Assignment: Please transcribe the data that follows exactly as given, leaving out every picture.

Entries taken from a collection
★ ★ ★ ★ ★
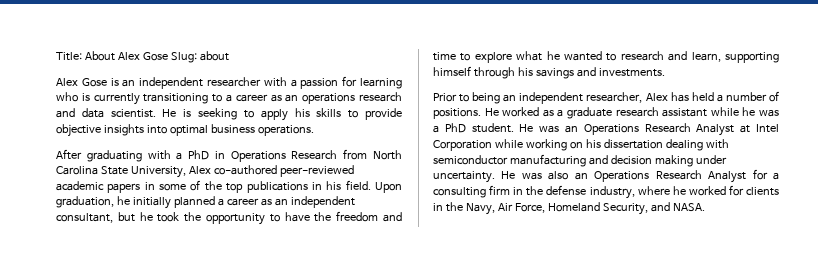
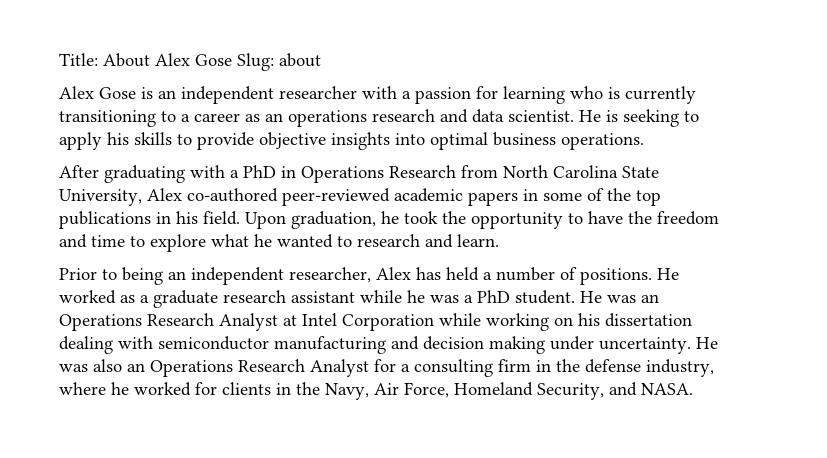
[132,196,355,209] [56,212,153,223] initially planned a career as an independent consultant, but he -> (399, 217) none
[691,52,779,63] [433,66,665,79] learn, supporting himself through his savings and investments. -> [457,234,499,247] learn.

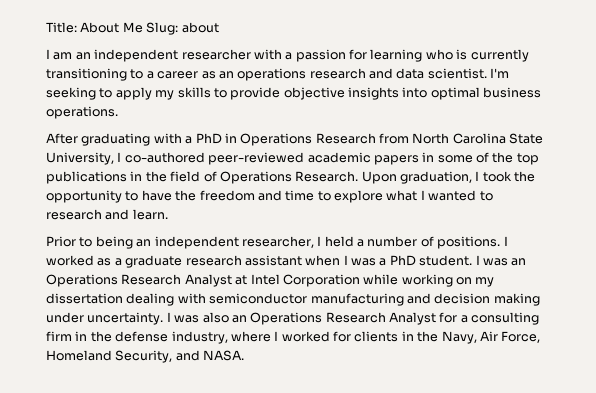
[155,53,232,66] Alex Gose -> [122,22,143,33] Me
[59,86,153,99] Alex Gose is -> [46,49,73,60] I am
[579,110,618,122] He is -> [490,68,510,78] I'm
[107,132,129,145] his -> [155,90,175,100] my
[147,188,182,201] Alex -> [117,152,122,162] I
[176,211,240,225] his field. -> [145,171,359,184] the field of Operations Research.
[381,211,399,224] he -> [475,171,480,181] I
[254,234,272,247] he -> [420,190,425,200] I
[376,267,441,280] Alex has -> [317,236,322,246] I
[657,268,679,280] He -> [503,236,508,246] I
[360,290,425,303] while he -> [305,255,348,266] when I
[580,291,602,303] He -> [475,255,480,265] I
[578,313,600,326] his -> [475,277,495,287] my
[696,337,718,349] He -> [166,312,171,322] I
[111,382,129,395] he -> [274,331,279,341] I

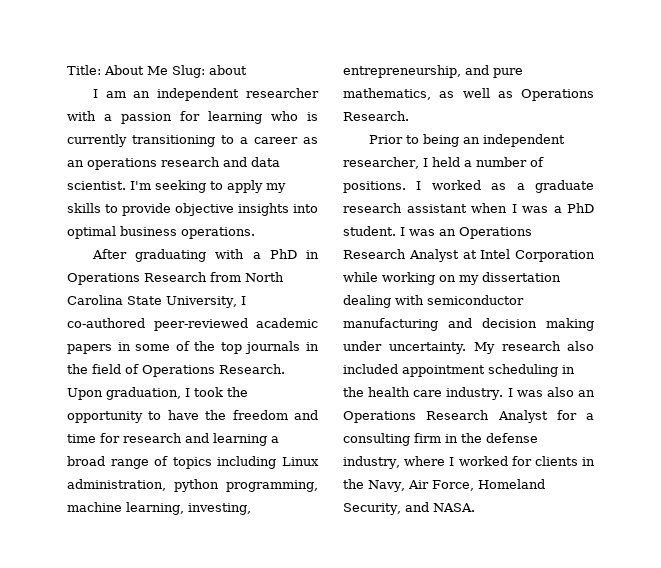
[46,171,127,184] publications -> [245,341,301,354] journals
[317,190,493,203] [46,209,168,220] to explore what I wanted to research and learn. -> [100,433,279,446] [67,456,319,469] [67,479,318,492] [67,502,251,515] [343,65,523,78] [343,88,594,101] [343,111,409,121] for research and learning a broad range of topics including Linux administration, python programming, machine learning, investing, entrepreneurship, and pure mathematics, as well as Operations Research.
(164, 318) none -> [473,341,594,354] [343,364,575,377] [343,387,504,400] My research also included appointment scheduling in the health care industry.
★ ★ ★ ★ ★
Response below:
[132,196,355,209] [56,212,153,223] initially planned a career as an independent consultant, but he -> (399, 217) none
[691,52,779,63] [433,66,665,79] learn, supporting himself through his savings and investments. -> [457,234,499,247] learn.

[155,53,232,66] Alex Gose -> [122,22,143,33] Me
[59,86,153,99] Alex Gose is -> [46,49,73,60] I am
[579,110,618,122] He is -> [490,68,510,78] I'm
[107,132,129,145] his -> [155,90,175,100] my
[147,188,182,201] Alex -> [117,152,122,162] I
[176,211,240,225] his field. -> [145,171,359,184] the field of Operations Research.
[381,211,399,224] he -> [475,171,480,181] I
[254,234,272,247] he -> [420,190,425,200] I
[376,267,441,280] Alex has -> [317,236,322,246] I
[657,268,679,280] He -> [503,236,508,246] I
[360,290,425,303] while he -> [305,255,348,266] when I
[580,291,602,303] He -> [475,255,480,265] I
[578,313,600,326] his -> [475,277,495,287] my
[696,337,718,349] He -> [166,312,171,322] I
[111,382,129,395] he -> [274,331,279,341] I

[46,171,127,184] publications -> [245,341,301,354] journals
[317,190,493,203] [46,209,168,220] to explore what I wanted to research and learn. -> [100,433,279,446] [67,456,319,469] [67,479,318,492] [67,502,251,515] [343,65,523,78] [343,88,594,101] [343,111,409,121] for research and learning a broad range of topics including Linux administration, python programming, machine learning, investing, entrepreneurship, and pure mathematics, as well as Operations Research.
(164, 318) none -> [473,341,594,354] [343,364,575,377] [343,387,504,400] My research also included appointment scheduling in the health care industry.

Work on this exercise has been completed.